• **TO DO**
All lines of the records below that contain the word "sisältää" must be listed.

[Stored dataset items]
--------------------------------
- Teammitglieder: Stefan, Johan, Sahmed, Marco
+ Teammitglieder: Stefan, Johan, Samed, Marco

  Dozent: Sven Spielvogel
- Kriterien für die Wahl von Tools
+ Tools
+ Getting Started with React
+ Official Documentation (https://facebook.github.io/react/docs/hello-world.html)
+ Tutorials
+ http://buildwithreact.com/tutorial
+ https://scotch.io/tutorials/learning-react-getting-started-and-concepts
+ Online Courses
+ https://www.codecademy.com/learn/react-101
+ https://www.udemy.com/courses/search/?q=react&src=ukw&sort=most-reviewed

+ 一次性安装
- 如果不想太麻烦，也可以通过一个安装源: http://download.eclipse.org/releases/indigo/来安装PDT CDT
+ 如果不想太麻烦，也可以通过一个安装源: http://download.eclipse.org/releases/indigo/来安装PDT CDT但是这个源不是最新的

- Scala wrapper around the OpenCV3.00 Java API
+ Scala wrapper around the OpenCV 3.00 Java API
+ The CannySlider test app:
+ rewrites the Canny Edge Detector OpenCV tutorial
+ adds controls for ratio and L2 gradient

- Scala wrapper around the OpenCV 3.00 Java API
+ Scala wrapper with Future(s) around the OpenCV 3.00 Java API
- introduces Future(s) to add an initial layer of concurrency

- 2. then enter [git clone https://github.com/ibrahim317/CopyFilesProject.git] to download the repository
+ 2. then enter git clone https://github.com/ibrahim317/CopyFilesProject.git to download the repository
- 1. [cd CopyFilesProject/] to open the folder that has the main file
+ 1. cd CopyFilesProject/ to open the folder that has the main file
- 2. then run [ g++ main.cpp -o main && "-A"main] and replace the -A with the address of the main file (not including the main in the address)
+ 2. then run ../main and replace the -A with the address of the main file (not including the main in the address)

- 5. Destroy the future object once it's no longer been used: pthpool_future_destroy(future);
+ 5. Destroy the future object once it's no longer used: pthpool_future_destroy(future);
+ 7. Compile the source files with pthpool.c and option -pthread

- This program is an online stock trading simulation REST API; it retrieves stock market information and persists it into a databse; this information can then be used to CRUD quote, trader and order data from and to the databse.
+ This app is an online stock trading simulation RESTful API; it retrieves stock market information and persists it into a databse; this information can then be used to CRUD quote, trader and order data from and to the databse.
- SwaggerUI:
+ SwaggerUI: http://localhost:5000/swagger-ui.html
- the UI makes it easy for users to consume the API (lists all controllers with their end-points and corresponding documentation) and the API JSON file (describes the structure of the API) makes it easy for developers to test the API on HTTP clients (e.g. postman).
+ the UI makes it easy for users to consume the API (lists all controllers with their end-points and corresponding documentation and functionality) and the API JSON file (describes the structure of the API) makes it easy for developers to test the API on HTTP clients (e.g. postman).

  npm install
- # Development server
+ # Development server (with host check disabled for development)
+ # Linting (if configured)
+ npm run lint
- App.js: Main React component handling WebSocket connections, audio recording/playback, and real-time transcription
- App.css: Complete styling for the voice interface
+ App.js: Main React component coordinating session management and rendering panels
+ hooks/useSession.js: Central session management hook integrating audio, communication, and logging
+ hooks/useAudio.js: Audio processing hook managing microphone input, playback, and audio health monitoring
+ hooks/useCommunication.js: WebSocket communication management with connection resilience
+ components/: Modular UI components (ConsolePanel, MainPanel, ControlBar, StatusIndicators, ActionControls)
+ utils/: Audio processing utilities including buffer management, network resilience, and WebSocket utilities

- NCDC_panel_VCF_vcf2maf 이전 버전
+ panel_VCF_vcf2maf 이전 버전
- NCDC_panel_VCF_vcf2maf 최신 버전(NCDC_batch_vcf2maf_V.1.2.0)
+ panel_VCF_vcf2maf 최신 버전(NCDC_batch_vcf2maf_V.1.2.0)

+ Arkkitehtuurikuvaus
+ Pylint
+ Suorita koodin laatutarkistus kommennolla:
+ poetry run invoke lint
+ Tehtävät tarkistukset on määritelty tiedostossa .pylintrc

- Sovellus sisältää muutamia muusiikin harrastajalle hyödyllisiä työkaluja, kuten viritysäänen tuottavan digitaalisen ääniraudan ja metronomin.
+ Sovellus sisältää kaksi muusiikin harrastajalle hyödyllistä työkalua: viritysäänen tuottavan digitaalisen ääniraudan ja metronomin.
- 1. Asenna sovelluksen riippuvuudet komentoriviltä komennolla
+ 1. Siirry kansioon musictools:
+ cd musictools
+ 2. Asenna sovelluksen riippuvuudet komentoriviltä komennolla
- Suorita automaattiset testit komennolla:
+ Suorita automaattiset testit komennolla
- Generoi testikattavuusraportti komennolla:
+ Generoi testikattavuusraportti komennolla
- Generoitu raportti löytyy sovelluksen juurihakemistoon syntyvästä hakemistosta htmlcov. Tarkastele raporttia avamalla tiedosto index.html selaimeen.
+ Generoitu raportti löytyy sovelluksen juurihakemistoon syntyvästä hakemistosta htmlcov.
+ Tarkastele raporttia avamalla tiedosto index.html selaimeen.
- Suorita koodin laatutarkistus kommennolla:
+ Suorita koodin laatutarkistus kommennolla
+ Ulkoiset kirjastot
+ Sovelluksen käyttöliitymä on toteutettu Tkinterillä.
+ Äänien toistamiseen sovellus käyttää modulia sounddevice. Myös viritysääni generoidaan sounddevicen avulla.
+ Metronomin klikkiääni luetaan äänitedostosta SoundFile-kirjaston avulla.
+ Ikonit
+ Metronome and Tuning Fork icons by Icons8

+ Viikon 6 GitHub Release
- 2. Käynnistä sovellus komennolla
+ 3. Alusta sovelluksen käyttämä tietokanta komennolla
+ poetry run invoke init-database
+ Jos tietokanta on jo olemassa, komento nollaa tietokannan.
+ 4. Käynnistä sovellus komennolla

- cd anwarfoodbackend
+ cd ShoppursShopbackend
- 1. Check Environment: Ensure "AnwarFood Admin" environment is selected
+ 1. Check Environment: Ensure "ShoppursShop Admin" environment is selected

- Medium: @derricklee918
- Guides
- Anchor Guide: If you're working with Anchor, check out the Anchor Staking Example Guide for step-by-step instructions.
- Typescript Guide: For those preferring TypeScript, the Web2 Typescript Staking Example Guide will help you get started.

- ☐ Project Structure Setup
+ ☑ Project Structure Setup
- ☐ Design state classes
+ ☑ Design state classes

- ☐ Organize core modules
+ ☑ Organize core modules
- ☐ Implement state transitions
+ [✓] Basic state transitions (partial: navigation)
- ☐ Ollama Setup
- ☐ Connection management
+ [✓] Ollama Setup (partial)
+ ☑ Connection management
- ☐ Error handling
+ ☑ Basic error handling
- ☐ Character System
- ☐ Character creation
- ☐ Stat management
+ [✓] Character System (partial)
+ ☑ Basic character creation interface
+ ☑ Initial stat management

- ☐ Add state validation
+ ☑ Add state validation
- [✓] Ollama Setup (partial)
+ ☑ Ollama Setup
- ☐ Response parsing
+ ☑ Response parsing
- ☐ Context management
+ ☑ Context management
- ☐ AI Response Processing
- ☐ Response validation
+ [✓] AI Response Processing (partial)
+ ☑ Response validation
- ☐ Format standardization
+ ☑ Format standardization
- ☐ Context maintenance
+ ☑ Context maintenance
--------------------------------
• **RESPONSE TO THE EXERCISE**
- Sovellus sisältää muutamia muusiikin harrastajalle hyödyllisiä työkaluja, kuten viritysäänen tuottavan digitaalisen ääniraudan ja metronomin.
+ Sovellus sisältää kaksi muusiikin harrastajalle hyödyllistä työkalua: viritysäänen tuottavan digitaalisen ääniraudan ja metronomin.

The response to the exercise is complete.